To the Editor:

The plan to create a true living and learning community at RPI is the most important innovation I’ve seen in 36 years here. Students should be shaping and energizing it in a big way. Rarely in academics are top-down administrative overhauls so well thought out, building so extensively and wisely on the successes of rival institutions—not foolishly trying to re-invent the wheel. Colleagues who have graduated from the “house” and “cluster” models of residence life credit them with the lion’s share of their education. Faculty house-“masters” at places like Yale University, Dartmouth College, and Harvard University became their main mentors in life. My own daughter’s immersion this year in a living-learning program at Mt.
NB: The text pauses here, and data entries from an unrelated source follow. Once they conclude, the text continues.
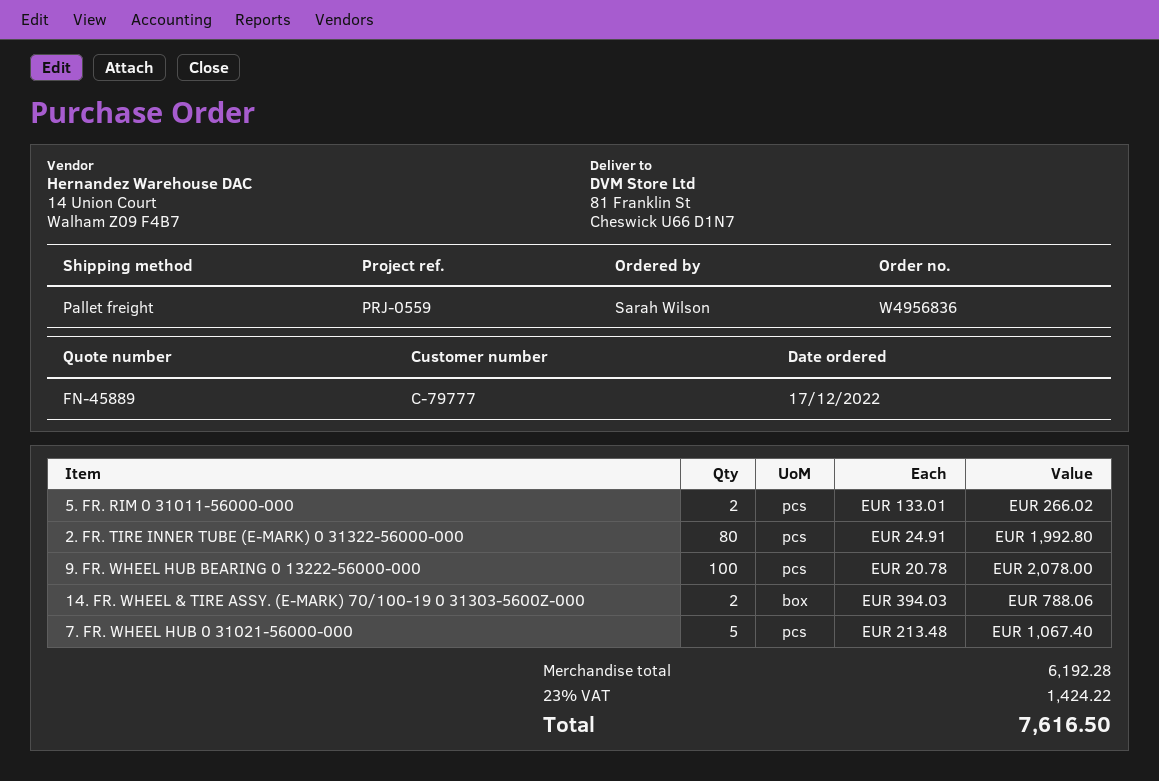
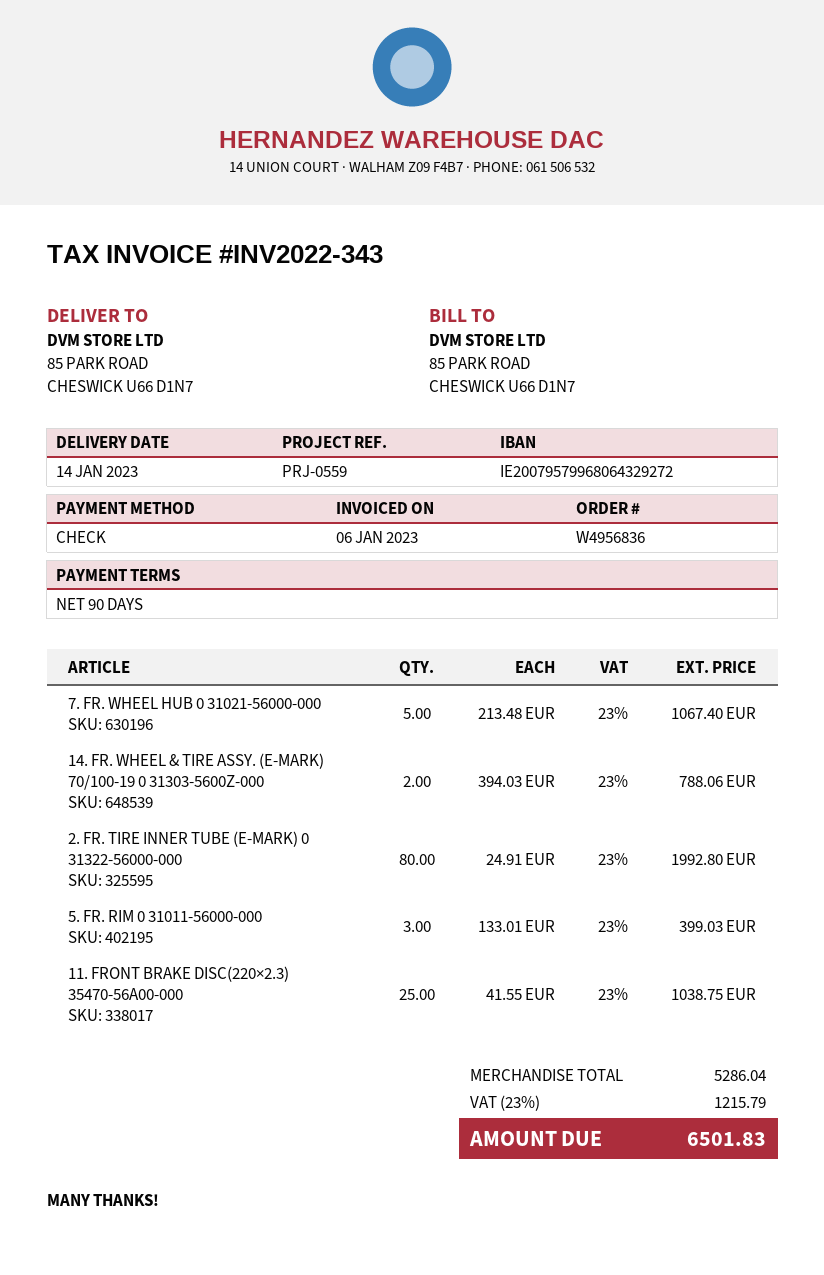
ship to: 81 Franklin St, Cheswick U66 D1N7 -> 85 PARK ROAD, CHESWICK U66 D1N7
5. FR. RIM 0 31011-56000-000: 2 x 133.01 = 266.02 -> 3 x 133.01 = 399.03
9. FR. WHEEL HUB BEARING 0 13222-56000-000: 100 x 20.78 = 2078.00 -> none
11. FRONT BRAKE DISC(220×2.3) 35470-56A00-000: none -> 25 x 41.55 = 1038.75
subtotal: 6192.28 -> 5286.04
tax: 23% = 1424.22 -> 23% = 1215.79
total: 7616.50 -> 6501.83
Holyoke College has transformed her from an “unmotivated a capella and IMing major” (her high school track record) to a high-performing Pre-medical major obsessed with biochemistry for the sheer interest of it—biochemistry! Many RPI faculty have waged long and failed battles trying to get students and the joy of learning on the same side. This residence plan actually shows the potential to win. Of course it poses some problems for students, and shows flaws—big surprise. But Vice President for Student Life Eddie Ade Knowles’s office is open to suggestions. RPI students had decades of opportunity to propose their own Residence Life plan, but didn’t. Now a remarkably promising one is sketched out before you, for the detailing. Own it, run with it, make it serve you. No?